◆ Extracted material

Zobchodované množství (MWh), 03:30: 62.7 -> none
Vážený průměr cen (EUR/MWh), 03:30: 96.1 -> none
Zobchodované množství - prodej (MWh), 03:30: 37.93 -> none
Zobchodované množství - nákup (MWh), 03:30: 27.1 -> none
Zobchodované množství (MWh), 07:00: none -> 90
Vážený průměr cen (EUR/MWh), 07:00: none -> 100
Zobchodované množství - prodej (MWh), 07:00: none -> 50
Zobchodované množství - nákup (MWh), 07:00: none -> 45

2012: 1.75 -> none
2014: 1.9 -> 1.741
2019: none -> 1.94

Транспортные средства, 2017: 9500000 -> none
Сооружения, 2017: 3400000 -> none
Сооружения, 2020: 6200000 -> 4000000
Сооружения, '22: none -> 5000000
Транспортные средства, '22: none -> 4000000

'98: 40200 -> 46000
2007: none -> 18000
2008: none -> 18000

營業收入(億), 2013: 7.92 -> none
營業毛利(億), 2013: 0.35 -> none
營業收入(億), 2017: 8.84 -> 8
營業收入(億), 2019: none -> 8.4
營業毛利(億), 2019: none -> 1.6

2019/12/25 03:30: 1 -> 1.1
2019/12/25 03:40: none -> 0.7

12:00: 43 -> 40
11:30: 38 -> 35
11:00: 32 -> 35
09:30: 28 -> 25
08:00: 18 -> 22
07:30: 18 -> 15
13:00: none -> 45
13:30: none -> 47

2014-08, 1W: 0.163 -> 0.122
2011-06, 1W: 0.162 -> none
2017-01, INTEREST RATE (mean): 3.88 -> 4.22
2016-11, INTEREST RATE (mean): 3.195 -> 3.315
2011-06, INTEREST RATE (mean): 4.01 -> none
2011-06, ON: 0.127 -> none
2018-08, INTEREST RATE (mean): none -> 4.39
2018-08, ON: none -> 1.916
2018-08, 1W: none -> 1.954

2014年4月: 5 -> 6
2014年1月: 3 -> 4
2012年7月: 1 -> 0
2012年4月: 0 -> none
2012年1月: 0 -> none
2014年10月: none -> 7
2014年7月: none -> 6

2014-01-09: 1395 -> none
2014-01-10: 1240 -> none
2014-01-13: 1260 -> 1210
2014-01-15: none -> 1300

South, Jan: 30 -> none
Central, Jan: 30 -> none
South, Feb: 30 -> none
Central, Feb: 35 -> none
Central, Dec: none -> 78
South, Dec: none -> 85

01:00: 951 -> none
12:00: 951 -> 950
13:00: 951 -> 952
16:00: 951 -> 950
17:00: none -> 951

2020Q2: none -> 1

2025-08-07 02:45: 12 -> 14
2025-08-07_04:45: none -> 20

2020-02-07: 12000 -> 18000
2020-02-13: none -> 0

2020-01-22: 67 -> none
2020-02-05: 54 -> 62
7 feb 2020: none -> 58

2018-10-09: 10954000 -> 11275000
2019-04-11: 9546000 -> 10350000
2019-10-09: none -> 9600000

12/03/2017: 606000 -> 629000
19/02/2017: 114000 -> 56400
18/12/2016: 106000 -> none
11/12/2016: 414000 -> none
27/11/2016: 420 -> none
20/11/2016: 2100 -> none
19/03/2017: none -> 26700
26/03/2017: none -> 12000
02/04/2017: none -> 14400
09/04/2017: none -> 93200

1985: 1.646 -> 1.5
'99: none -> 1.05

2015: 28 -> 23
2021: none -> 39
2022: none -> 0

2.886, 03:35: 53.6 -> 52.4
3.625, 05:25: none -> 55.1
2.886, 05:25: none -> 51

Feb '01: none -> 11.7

◆ Assignment
Only the lines above starting with the one with "Сооружения, 2020: 6200000 -> 4000000" and going through the one with "營業毛利(億), 2013: 0.35 -> none" are to be copied, word for word and with both ends kept.

◆ Expected output
Сооружения, 2020: 6200000 -> 4000000
Сооружения, '22: none -> 5000000
Транспортные средства, '22: none -> 4000000

'98: 40200 -> 46000
2007: none -> 18000
2008: none -> 18000

營業收入(億), 2013: 7.92 -> none
營業毛利(億), 2013: 0.35 -> none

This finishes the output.